== Problem description ==
All records below are to be repeated exactly, with the pictures left out.

>>>

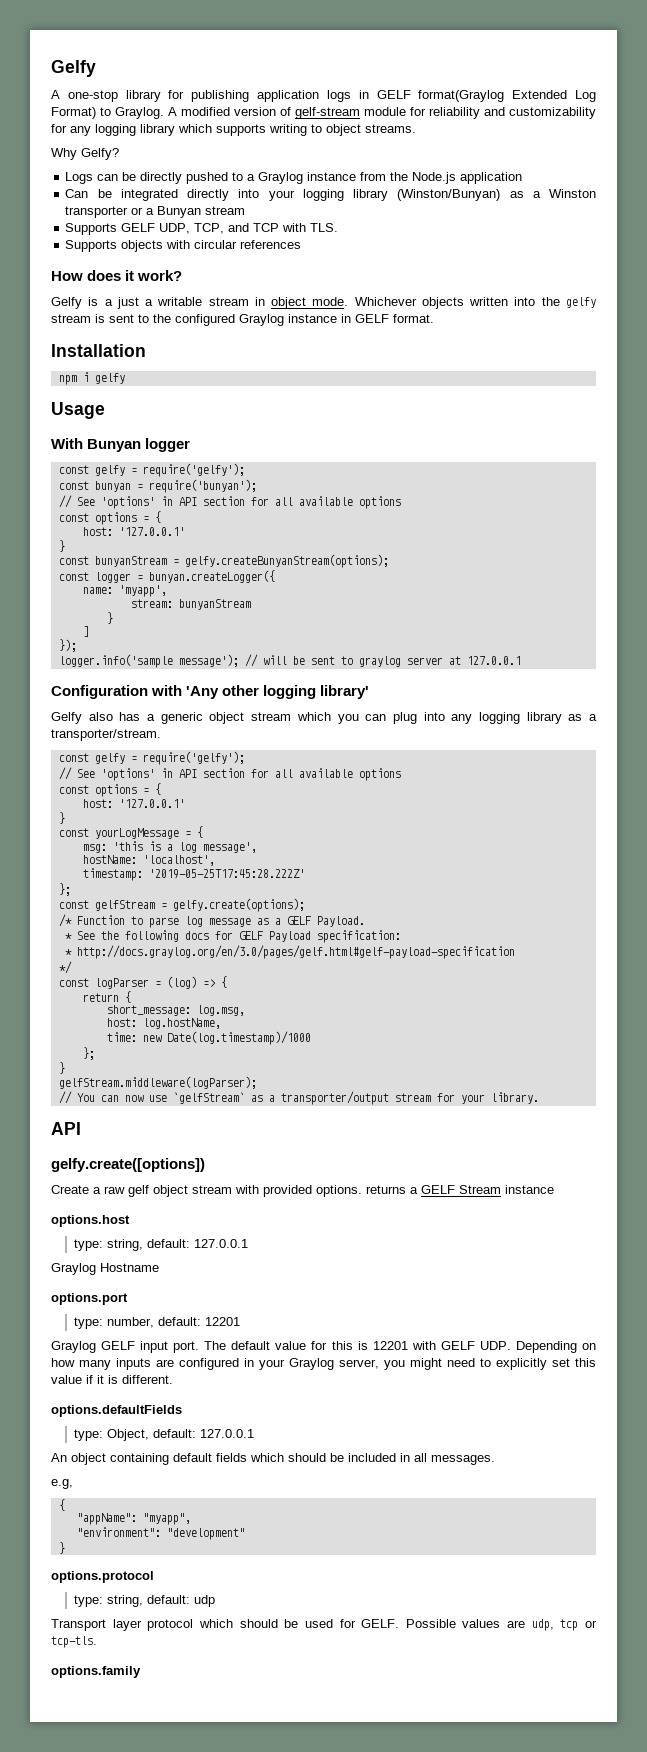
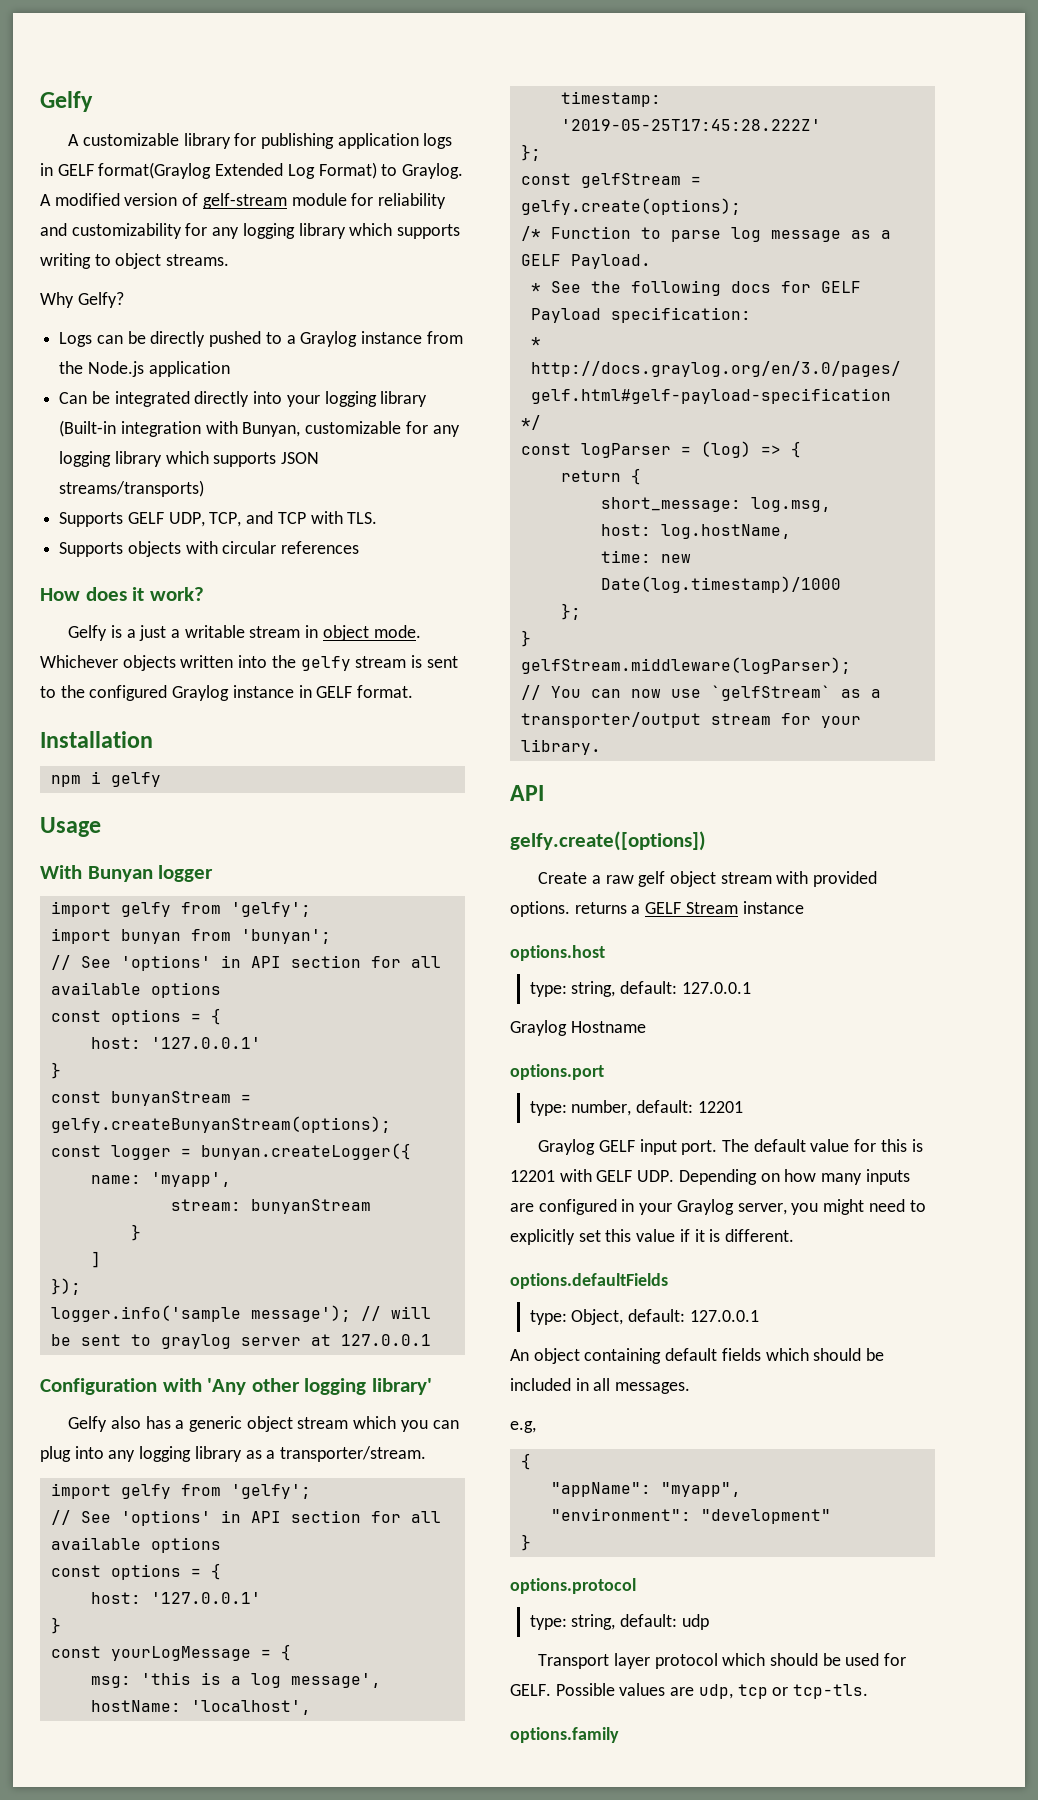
- A one-stop library for publishing application logs in GELF format(Graylog Extended Log Format) to Graylog.
+ A customizable library for publishing application logs in GELF format(Graylog Extended Log Format) to Graylog.
- Can be integrated directly into your logging library (Winston/Bunyan) as a Winston transporter or a Bunyan stream
+ Can be integrated directly into your logging library (Built-in integration with Bunyan, customizable for any logging library which supports JSON streams/transports)
  With Bunyan logger
- const gelfy = require('gelfy');
- const bunyan = require('bunyan');
+ import gelfy from 'gelfy';
+ import bunyan from 'bunyan';
  Gelfy also has a generic object stream which you can plug into any logging library as a transporter/stream.
- const gelfy = require('gelfy');
+ import gelfy from 'gelfy';

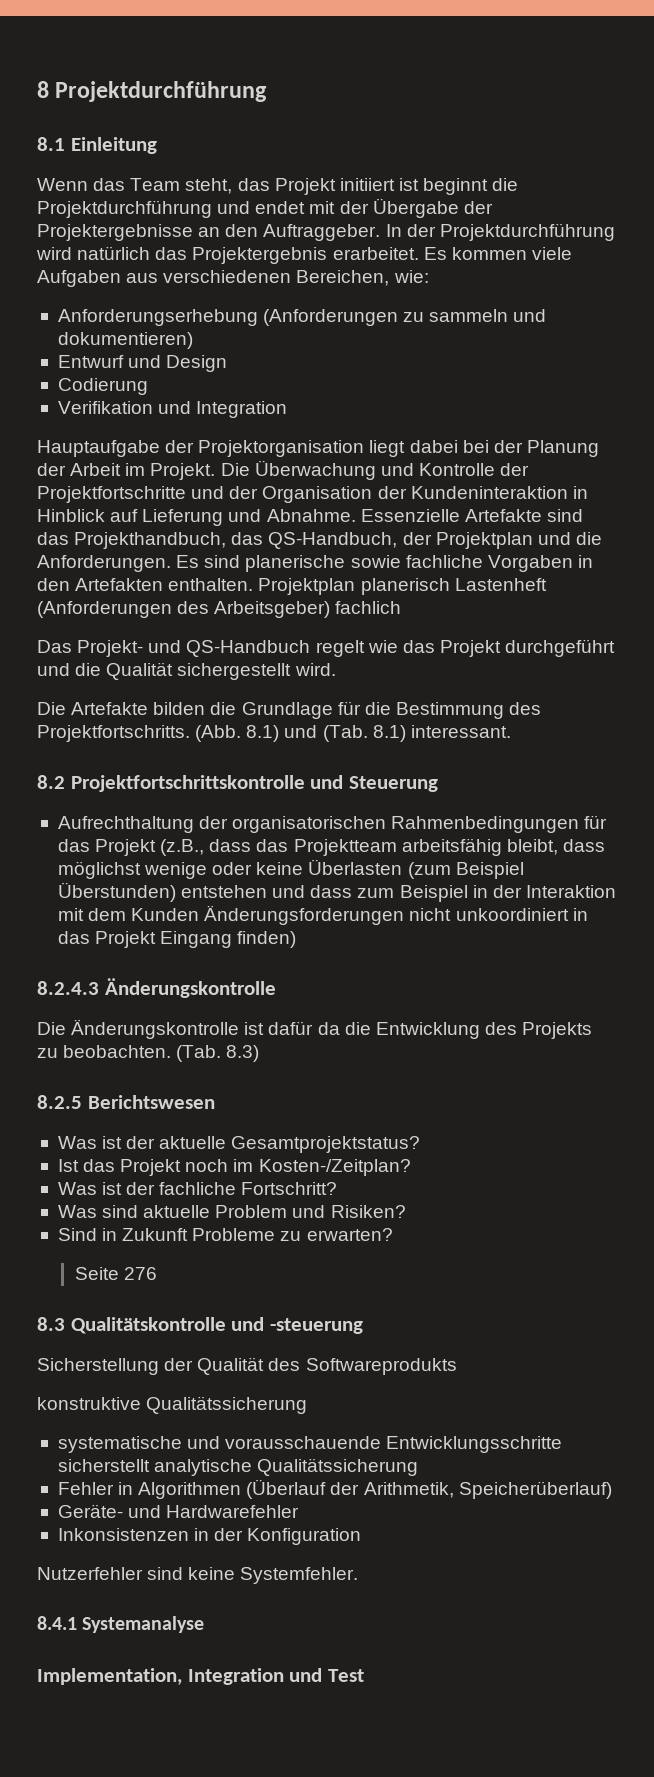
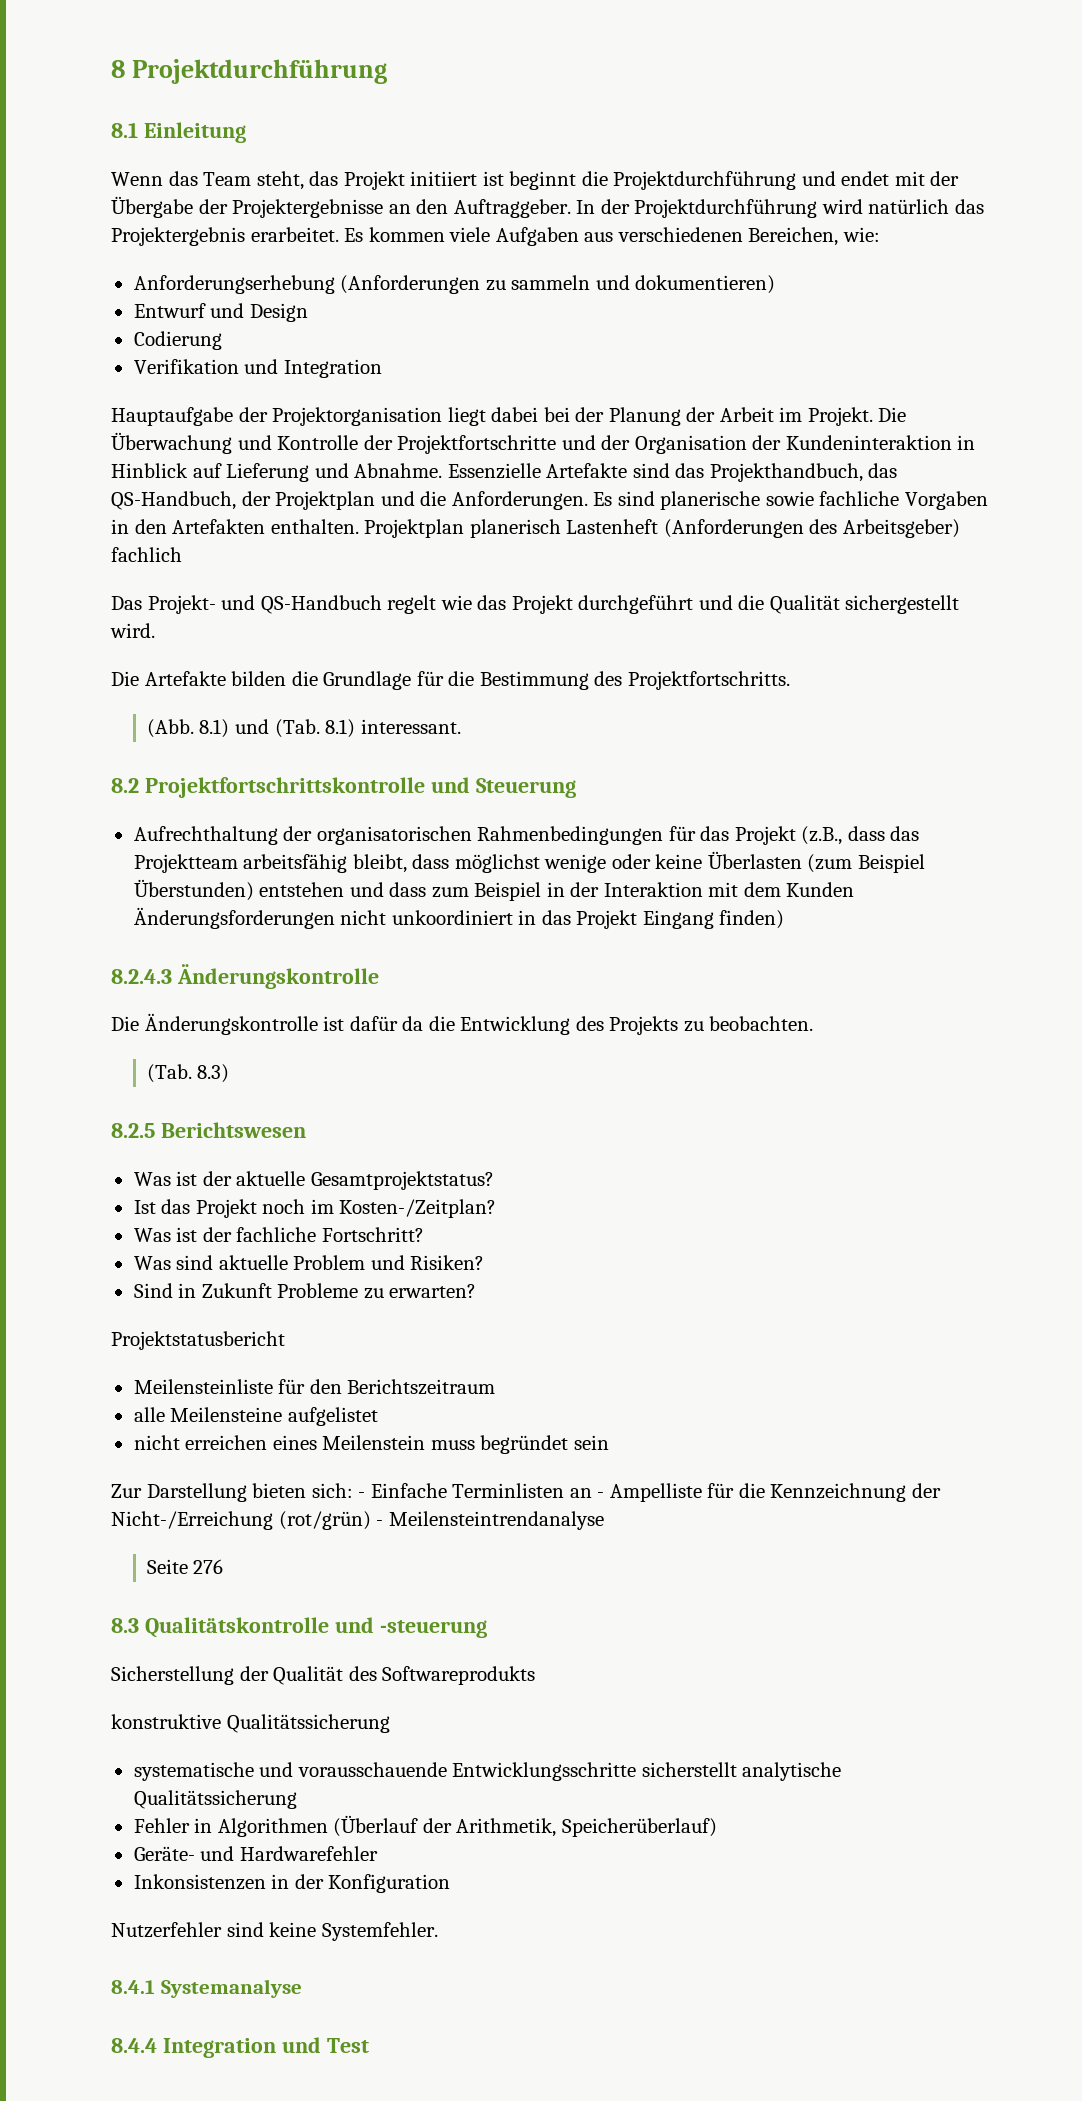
- Die Artefakte bilden die Grundlage für die Bestimmung des Projektfortschritts. (Abb. 8.1) und (Tab. 8.1) interessant.
+ Die Artefakte bilden die Grundlage für die Bestimmung des Projektfortschritts.
+ (Abb. 8.1) und (Tab. 8.1) interessant.
- Die Änderungskontrolle ist dafür da die Entwicklung des Projekts zu beobachten. (Tab. 8.3)
+ Die Änderungskontrolle ist dafür da die Entwicklung des Projekts zu beobachten.
+ (Tab. 8.3)
+ Projektstatusbericht
+ Meilensteinliste für den Berichtszeitraum
+ alle Meilensteine aufgelistet
+ nicht erreichen eines Meilenstein muss begründet sein
+ Zur Darstellung bieten sich: - Einfache Terminlisten an - Ampelliste für die Kennzeichnung der Nicht-/Erreichung (rot/grün) - Meilensteintrendanalyse
- Implementation, Integration und Test
+ 8.4.4 Integration und Test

<<<

== Exercise response ==
- A one-stop library for publishing application logs in GELF format(Graylog Extended Log Format) to Graylog.
+ A customizable library for publishing application logs in GELF format(Graylog Extended Log Format) to Graylog.
- Can be integrated directly into your logging library (Winston/Bunyan) as a Winston transporter or a Bunyan stream
+ Can be integrated directly into your logging library (Built-in integration with Bunyan, customizable for any logging library which supports JSON streams/transports)
  With Bunyan logger
- const gelfy = require('gelfy');
- const bunyan = require('bunyan');
+ import gelfy from 'gelfy';
+ import bunyan from 'bunyan';
  Gelfy also has a generic object stream which you can plug into any logging library as a transporter/stream.
- const gelfy = require('gelfy');
+ import gelfy from 'gelfy';

- Die Artefakte bilden die Grundlage für die Bestimmung des Projektfortschritts. (Abb. 8.1) und (Tab. 8.1) interessant.
+ Die Artefakte bilden die Grundlage für die Bestimmung des Projektfortschritts.
+ (Abb. 8.1) und (Tab. 8.1) interessant.
- Die Änderungskontrolle ist dafür da die Entwicklung des Projekts zu beobachten. (Tab. 8.3)
+ Die Änderungskontrolle ist dafür da die Entwicklung des Projekts zu beobachten.
+ (Tab. 8.3)
+ Projektstatusbericht
+ Meilensteinliste für den Berichtszeitraum
+ alle Meilensteine aufgelistet
+ nicht erreichen eines Meilenstein muss begründet sein
+ Zur Darstellung bieten sich: - Einfache Terminlisten an - Ampelliste für die Kennzeichnung der Nicht-/Erreichung (rot/grün) - Meilensteintrendanalyse
- Implementation, Integration und Test
+ 8.4.4 Integration und Test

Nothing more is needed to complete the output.